The guest blog post is by Sheila Morovati, mother of 2 children and the founder & president of Crayon Collection. Her work highlights habits of waste through the collection and redistribution of the 150 million like-new crayons that restaurants throw away each year. She is proud to know that the Crayon Collection model she created lends itself to give so many people a sense of purpose and fulfillment.
Eight years ago I had an idea that crept into my mind. My daughter was about 3 years old and was a self-proclaimed fruitarian, except when we went to one restaurant that served “amazing” buttered noodles, plain soybeans, and avocado.
Each time we would go out to eat we would receive a brand new 4-pack of crayons. Given that Sofia was just a toddler she may have used 1 or 2 of the colors for a total of 10 minutes. The crayons would get pushed to the side of the table as the meal would arrive. It was after we would finish eating that something always seemed strange and unusual to me – the crayons held no value to anyone. Each and every table around us had left their crayons behind, many of which hadn’t even come out of the box yet.
A sense of guilt would wash over me because I was well aware of all the children around the world that would yearn for this colorful gem.
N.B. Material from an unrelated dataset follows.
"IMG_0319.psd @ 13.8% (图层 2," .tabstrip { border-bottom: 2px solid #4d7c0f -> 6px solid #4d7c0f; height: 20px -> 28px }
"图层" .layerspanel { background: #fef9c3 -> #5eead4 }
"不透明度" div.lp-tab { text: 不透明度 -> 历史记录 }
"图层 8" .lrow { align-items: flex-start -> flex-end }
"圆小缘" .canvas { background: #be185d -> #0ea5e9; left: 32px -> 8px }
I did some research and found out that restaurants were throwing away 150 million crayons per year, which never decompose. Meanwhile schools needed supplies desperately and teachers were spending their personal earnings to outfit their classrooms with supplies. I decided to do something about this.
It became clear after contacting a few restaurants, that they were more than willing to help out and collect the crayons diners leave behind as long as someone were to pick them up. So, I figured that if we connect the restaurant with a local school, a teacher or staff member could swing by once per month and pick up the crayons. Later, we developed a free standards compliant art education program that schools can download on our website.
This is where Willie comes in and why I am sharing my story with Autism Speaks. As Crayon Collection grew I realized that this tendency to throw away good crayons happens all over the United States and beyond our borders. While I continued to call as many restaurants and schools as possible, I knew the problem was much bigger than we could handle alone. I started a volunteer program so that individuals worldwide could help us in their own local neighborhoods.
Willie is young man of 30, living on Cape Cod in a residential program for young adults with disabilities. Willie is an incredible artist living with autism, and he is one of our wonderful volunteers. He learned about the Crayon Collection through his mother, a local Angeleno. Once he realized how wasteful restaurants were being, he quickly went online and downloaded information off crayoncollection.org and then started introducing the program to local family restaurants. Willie and his friend hit the streets and managed to convince a Friendly’s location to participate in collecting crayons. Then, Willie went back several weeks later to collect the crayons to benefit a school needing supplies.
What was amazing for me was hearing the sense of accomplishment that Willie and his friends felt after volunteering for Crayon Collection. Their efforts made an enormous difference for us here because we had never attempted to contact anyone on Cape Cod yet. This was amazing to see that our idea made it all the way there, thanks to Willie and his friends.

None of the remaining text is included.